Given data:
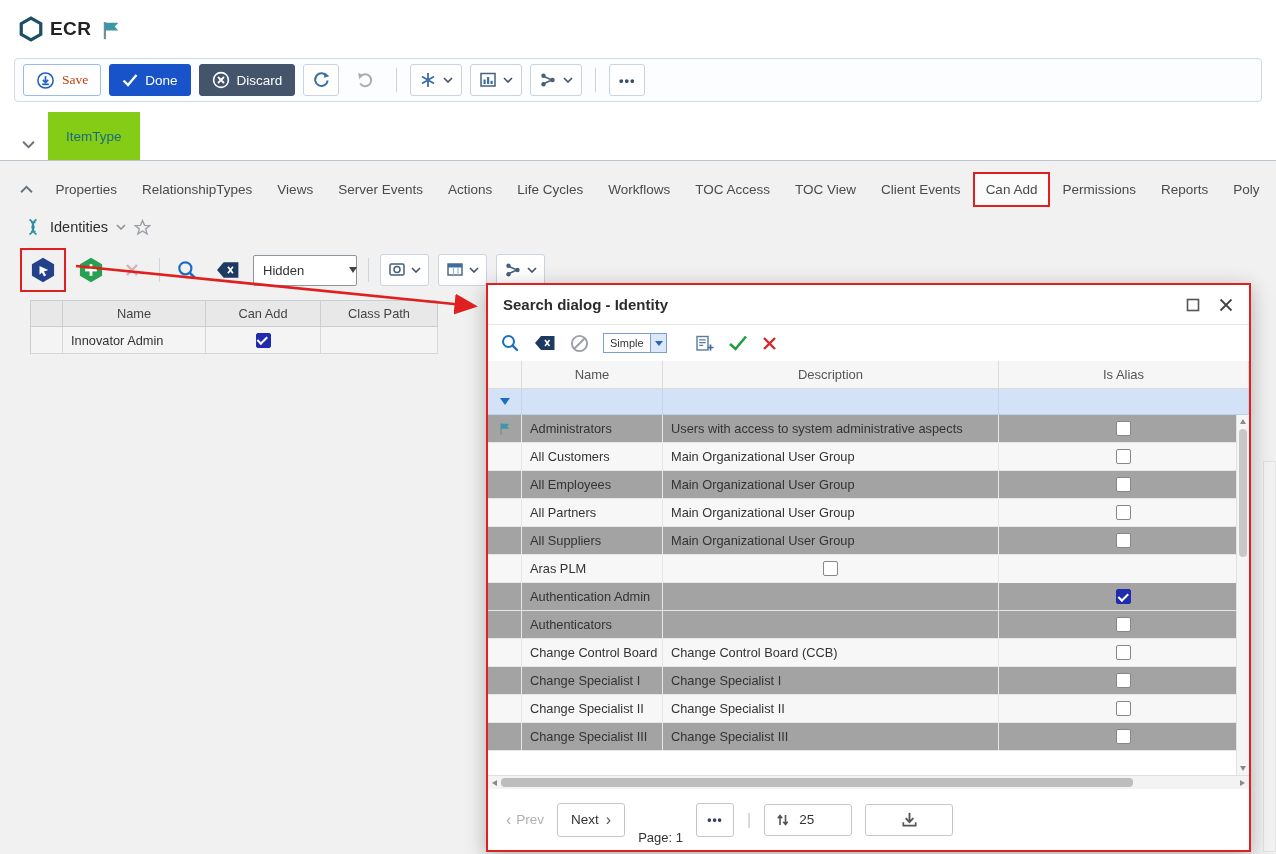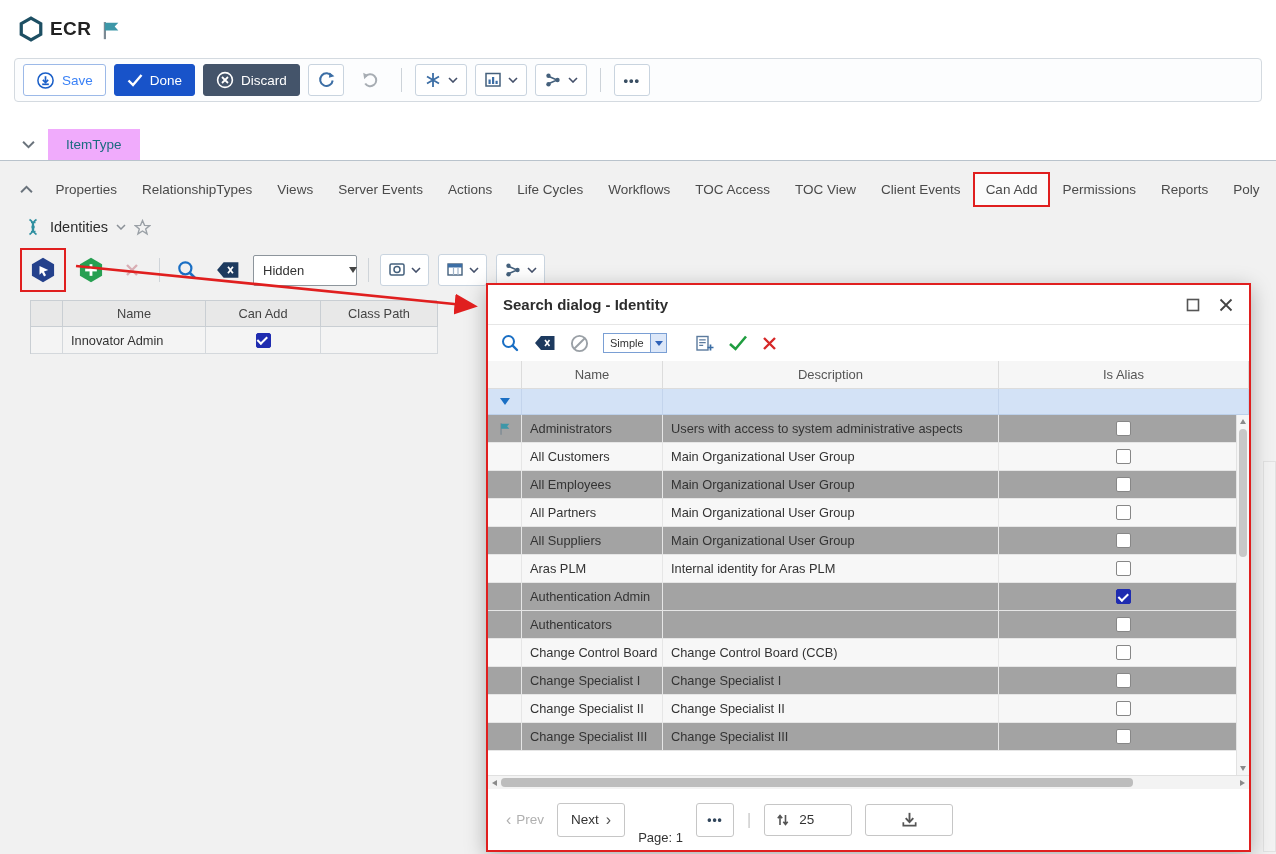--- a/index.html
+++ b/index.html
@@ -29,7 +29,7 @@
     display:flex; align-items:center; gap:8px; padding:0 8px; }
   .btn { display:inline-flex; align-items:center; gap:7px; height:32px; padding:0 12px;
     border-radius:3px; font-size:13.5px; cursor:default; border:1px solid transparent; }
-  .btn-save { color:#3b82f6; border-color:#9cb9e8; background:#fff; }
+  .btn-save { color:#c2410c; border-color:#9cb9e8; background:#fff;font-family:Liberation Serif, serif; }
   .btn-done { background:#1853c9; color:#fff; border-color:#1853c9; }
   .btn-discard { background:#44546a; color:#fff; border-color:#44546a; }
   .iconbtn { width:36px; height:32px; border:1px solid #c9d4df; border-radius:3px; background:#fff;

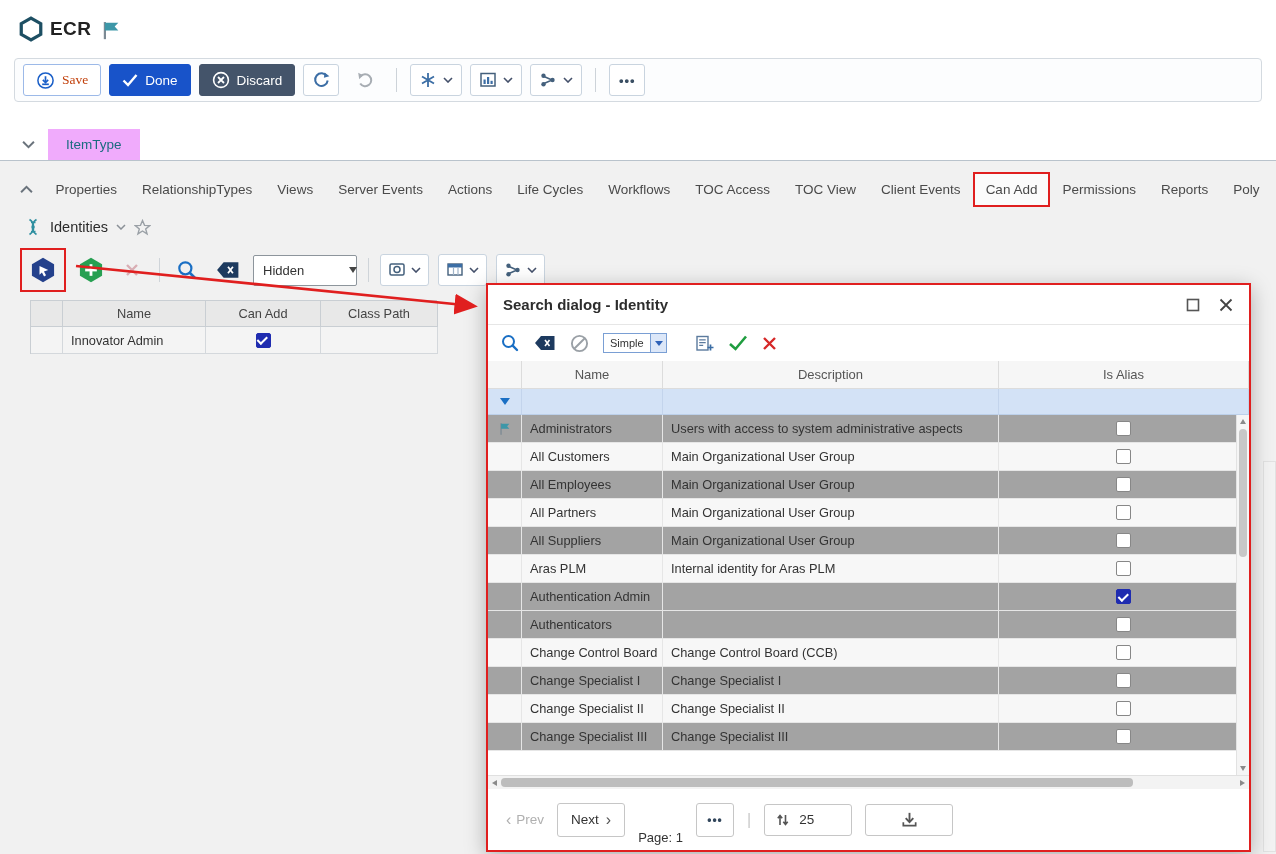--- a/index.html
+++ b/index.html
@@ -44,8 +44,8 @@
   .itemtype-bar { position:absolute; top:102px; left:0; right:0; height:59px; background:#fff;
     border-bottom:1px solid #b9c3cc; }
   .collapse { position:absolute; left:22px; bottom:11px; }
-  .itemtype-tab { position:absolute; left:48px; bottom:0; height:31px; padding:0 18px;
-    background:#f0abfc; color:#1b6b80; font-size:13.5px; display:flex; align-items:center; }
+  .itemtype-tab { position:absolute; left:48px; bottom:0; height:48px; padding:0 18px;
+    background:#84cc16; color:#1b6b80; font-size:13.5px; display:flex; align-items:center; }
 
   
   .content { position:absolute; top:161px; left:0; right:0; bottom:0; background:#f1f1f1; overflow:hidden; }

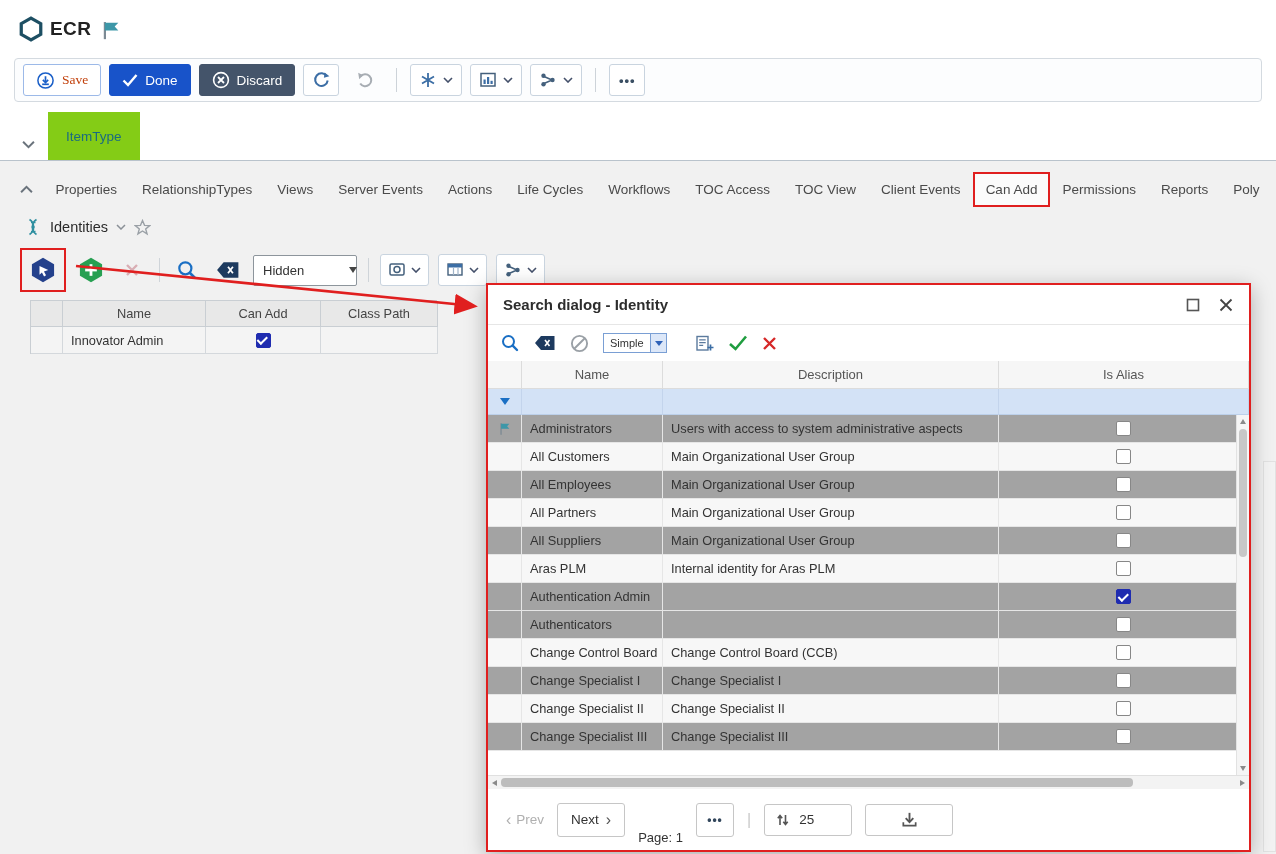--- a/index.html
+++ b/index.html
@@ -556,7 +556,6 @@
         <div class="drow alt">
        <div class="dc icon"></div>
        <div class="dc">Aras PLM</div>
-       <div class="dc">Internal identity for Aras PLM</div>
        <div class="dc center">
             <span class="cb "></span>
           </div>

Task: A verbatim transcript of the entries above is required, with the pictures left out.

Final answer:
--- a/index.html
+++ b/index.html
@@ -29,7 +29,7 @@
     display:flex; align-items:center; gap:8px; padding:0 8px; }
   .btn { display:inline-flex; align-items:center; gap:7px; height:32px; padding:0 12px;
     border-radius:3px; font-size:13.5px; cursor:default; border:1px solid transparent; }
-  .btn-save { color:#3b82f6; border-color:#9cb9e8; background:#fff; }
+  .btn-save { color:#c2410c; border-color:#9cb9e8; background:#fff;font-family:Liberation Serif, serif; }
   .btn-done { background:#1853c9; color:#fff; border-color:#1853c9; }
   .btn-discard { background:#44546a; color:#fff; border-color:#44546a; }
   .iconbtn { width:36px; height:32px; border:1px solid #c9d4df; border-radius:3px; background:#fff;

--- a/index.html
+++ b/index.html
@@ -44,8 +44,8 @@
   .itemtype-bar { position:absolute; top:102px; left:0; right:0; height:59px; background:#fff;
     border-bottom:1px solid #b9c3cc; }
   .collapse { position:absolute; left:22px; bottom:11px; }
-  .itemtype-tab { position:absolute; left:48px; bottom:0; height:31px; padding:0 18px;
-    background:#f0abfc; color:#1b6b80; font-size:13.5px; display:flex; align-items:center; }
+  .itemtype-tab { position:absolute; left:48px; bottom:0; height:48px; padding:0 18px;
+    background:#84cc16; color:#1b6b80; font-size:13.5px; display:flex; align-items:center; }
 
   
   .content { position:absolute; top:161px; left:0; right:0; bottom:0; background:#f1f1f1; overflow:hidden; }

--- a/index.html
+++ b/index.html
@@ -556,7 +556,6 @@
         <div class="drow alt">
        <div class="dc icon"></div>
        <div class="dc">Aras PLM</div>
-       <div class="dc">Internal identity for Aras PLM</div>
        <div class="dc center">
             <span class="cb "></span>
           </div>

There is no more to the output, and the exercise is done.